A kinder, gentler community

Alternatives to Violence Project moves to Chico, aims to train locals to lead workshops on nonviolence

The Alternatives to Violence Project offers three-day workshops, ranging from basic to intermediate to training to become a facilitator. The workshops aren’t made up of lectures, though, but rather participatory sessions.

The Alternatives to Violence Project offers three-day workshops, ranging from basic to intermediate to training to become a facilitator. The workshops aren’t made up of lectures, though, but rather participatory sessions.

Photo courtesy of AVP

Attend an AVP workshop:
The next community workshop in Butte County will be Friday-Sunday, Dec. 11-13, at the African American Family & Cultural Center in Oroville. For more information on how to sign up—cost of attendance is on a sliding scale of $45-$150—email Justin Lin at justin@avpcalifornia.org. For more on AVP, go to avpcalifornia.org.

Mark Fisher was three years into a six-year prison sentence when he decided it was time to make a change. He’d found himself in High Desert State Prison in Susanville because of a bar fight—he’d been found guilty of assault with a deadly weapon—and that wasn’t the first time he’d gotten violent, especially while drinking.

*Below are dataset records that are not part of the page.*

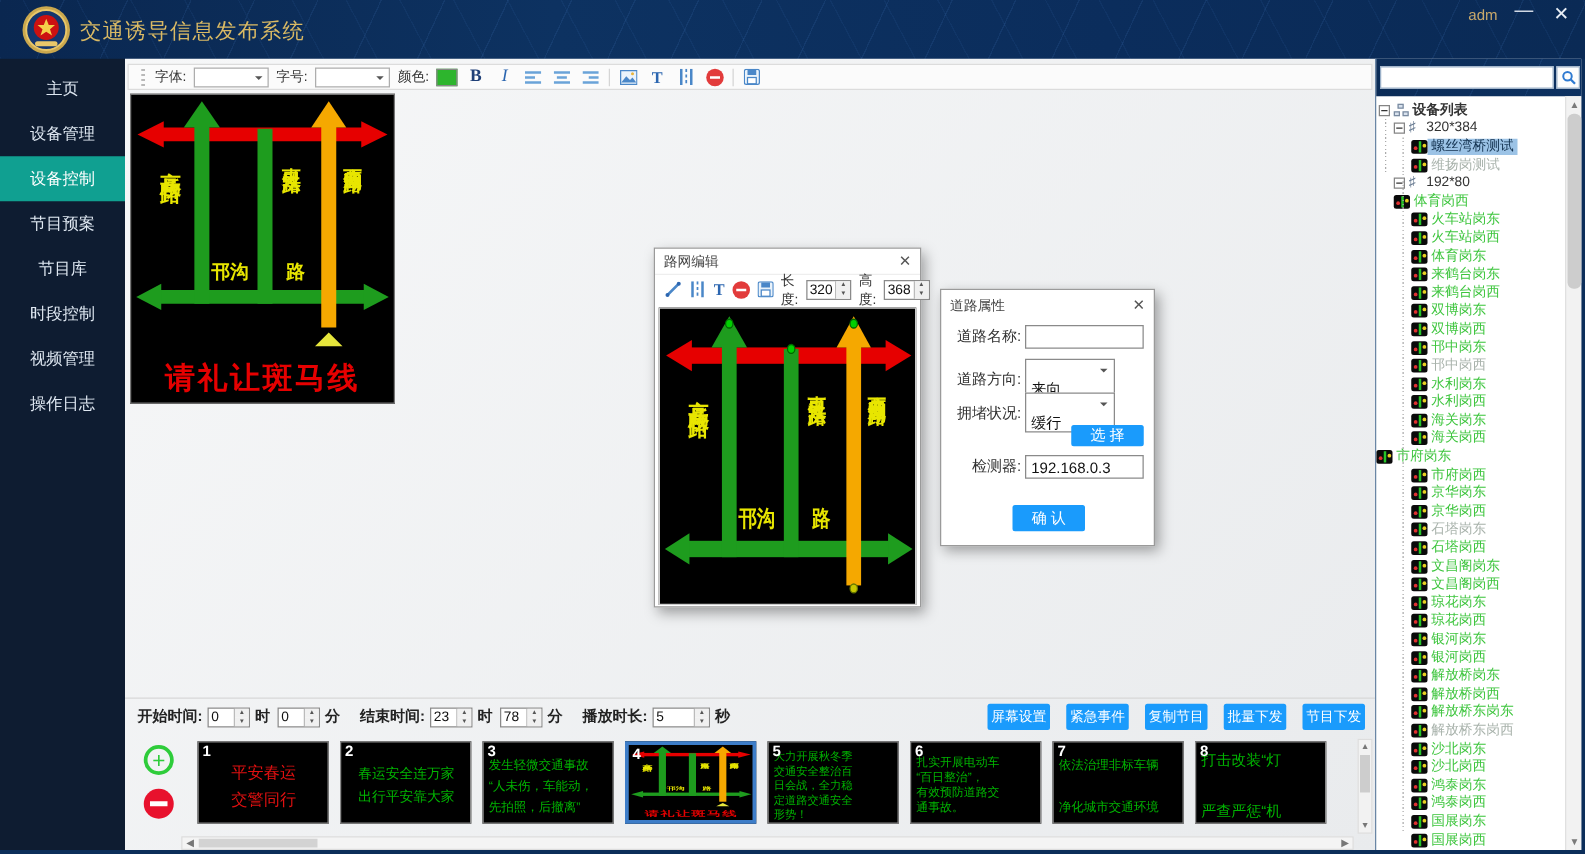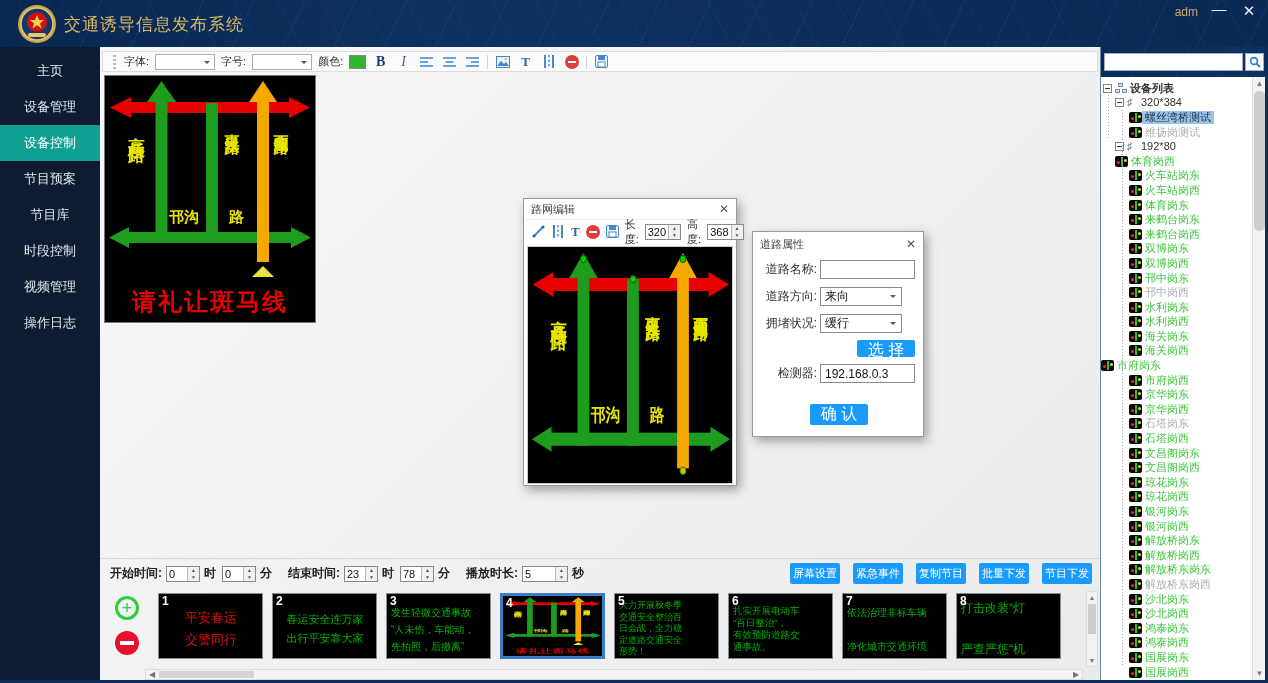--- a/index.html
+++ b/index.html
@@ -100,7 +100,7 @@
   .prow { position:absolute; left:0; width:100%; display:flex; align-items:center; }
   .prow .plab { width:64px; text-align:right; color:#333; flex:0 0 64px; }
   .pinput { margin-left:3px; width:95px; height:19px; border:1px solid #8a8a8a; background:#fff; font-size:12px; padding:0 4px; color:#111; }
-  .pcombo { margin-left:3px; width:82px; height:19px; border:1px solid #8a8a8a; background:#fff; position:relative; line-height:17px; padding:0 4px; color:#111; }
+  .pcombo { margin-left:3px; width:72px; height:19px; border:1px solid #8a8a8a; background:#fff; position:relative; line-height:17px; padding:15px 4px; color:#111; }
   .pcombo::after { content:""; position:absolute; right:5px; top:7px; border:3.5px solid transparent; border-top-color:#555; }
   .blue-btn { background:#1a9bfc; color:#fff; border:none; border-radius:2px; font-size:16px; cursor:pointer; font-family:inherit; }
 

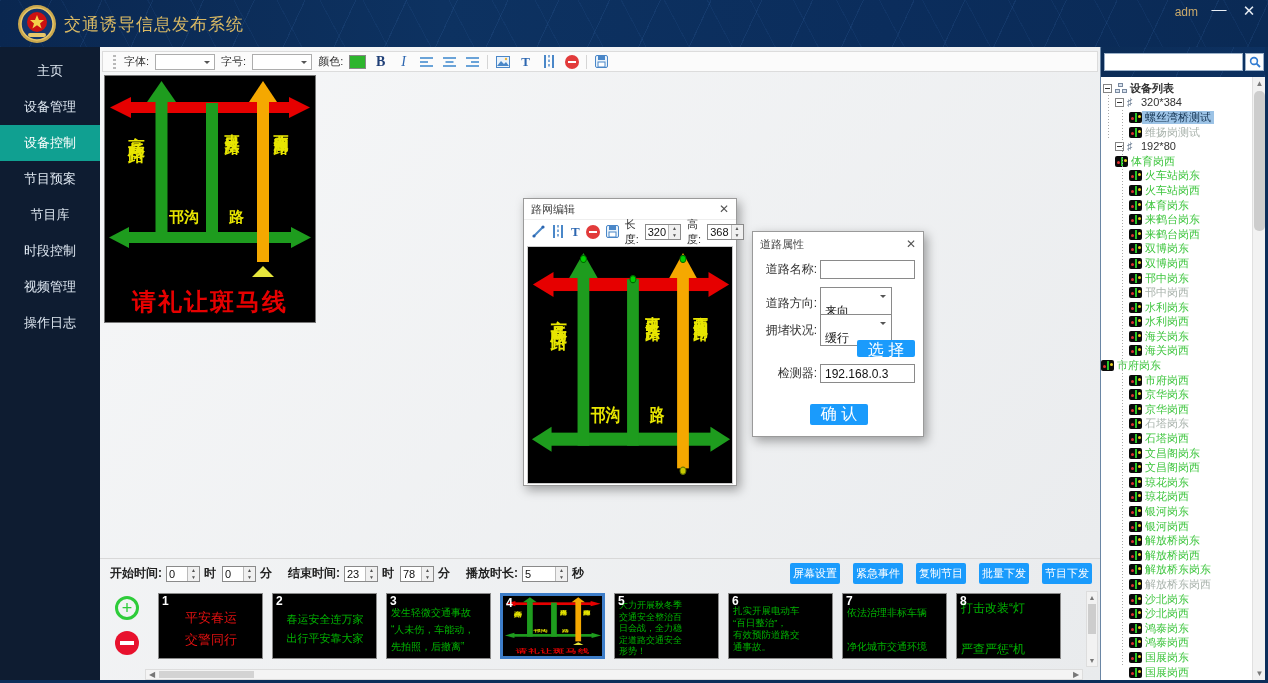--- a/index.html
+++ b/index.html
@@ -102,7 +102,7 @@
   .pinput { margin-left:3px; width:95px; height:19px; border:1px solid #8a8a8a; background:#fff; font-size:12px; padding:0 4px; color:#111; }
   .pcombo { margin-left:3px; width:72px; height:19px; border:1px solid #8a8a8a; background:#fff; position:relative; line-height:17px; padding:15px 4px; color:#111; }
   .pcombo::after { content:""; position:absolute; right:5px; top:7px; border:3.5px solid transparent; border-top-color:#555; }
-  .blue-btn { background:#1a9bfc; color:#fff; border:none; border-radius:2px; font-size:16px; cursor:pointer; font-family:inherit; }
+  .blue-btn { background:#1a9bfc; color:#fff; border:none; border-radius:2px; font-size:12px; cursor:pointer; font-family:inherit; }
 
   
   .schedule { position:absolute; left:0; top:511px; width:1000px; height:30px; border-top:1px solid #d8d8d8; display:flex; align-items:center; font-size:12px; color:#222; padding-left:10px; }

“I decided to start changing things in my life, seeking different programs,” said Fisher (who asked that his name be changed for this story). A cellmate of his introduced him to the Alternatives to Violence Project (AVP), which offered three-day workshops inside the prison. “The first time I went, I didn’t like it. But I tried it again and I liked it—it was mostly about me changing myself.”

Now Fisher is a free man—he’s been out of prison for five years—and living and working in Chico. Some weekends, however, he goes back inside to facilitate AVP workshops for current prisoners.

“When I was inside, AVP helped me feel better about myself. I was learning things,” he said. “I wanted to be able to help other people learn the things I was learning.”

Many of those lessons have found their way into Fisher’s everyday life, he says. He regularly uses skills like dealing with anger, and how to talk out problems with others rather than resort to violence. And he’s seen a big difference in himself and fellow former inmates since taking the AVP workshops.

“It is very powerful to let guys know I was incarcerated and now I’m out here and I’m doing well,” he said. “There’s a group of guys I stay in contact with who all did the workshop and they’re all doing really well.”

AVP was started 40 years ago inside Green Haven Correctional Facility in New York. As a collaboration between inmates and local Quakers, the program quickly grew and now includes local chapters all over the United States and abroad. While the thrust of AVP’s mission takes place inside prisons, community workshops have been successful in solving neighborhood conflicts as well as giving community members tools to resolve issues nonviolently. They’re also a good way for families to prepare for a loved one to get out of prison, says Justin Lin, an AVP outreach coordinator who recently moved to Chico to start a local chapter.

Lin’s move to Chico in September came after AVP received a grant to develop a pool of facilitators who could serve the High Desert prison in Susanville. So, in addition to offering tools to those who seek them in the community, he’s hoping local workshops will attract people who want to become volunteer facilitators and lead the workshops inside the prison. He also hopes to work with local courts to offer alternative sentencing through AVP.

“In just three months, I’ve seen a strong response [locally] from people in the social justice community and the peace churches,” Lin said. “There’s a lot going on in Chico, in terms of what you can do as a volunteer here.”

Personally, Lin got involved in AVP after a job opening came up in the Bay Area. He’d heard about the organization several times, including during a fellowship in Africa, and was excited to be a part of it. His training was done in Sing Sing Correctional Facility in New York.

“I really saw how powerful the program was,” he said. “It gave me a perspective on how rough prison can be.”

Fisher agrees that life in prison is different.

“There’s a big abundance of violence inside,” he said. “That’s how you deal with problems in there. There’s not a lot of talking or coming up with ways to figure out how to do things [nonviolently]. So, I wanted to be able to go inside and teach those gentlemen tools on how to deal with anger and conflicts.”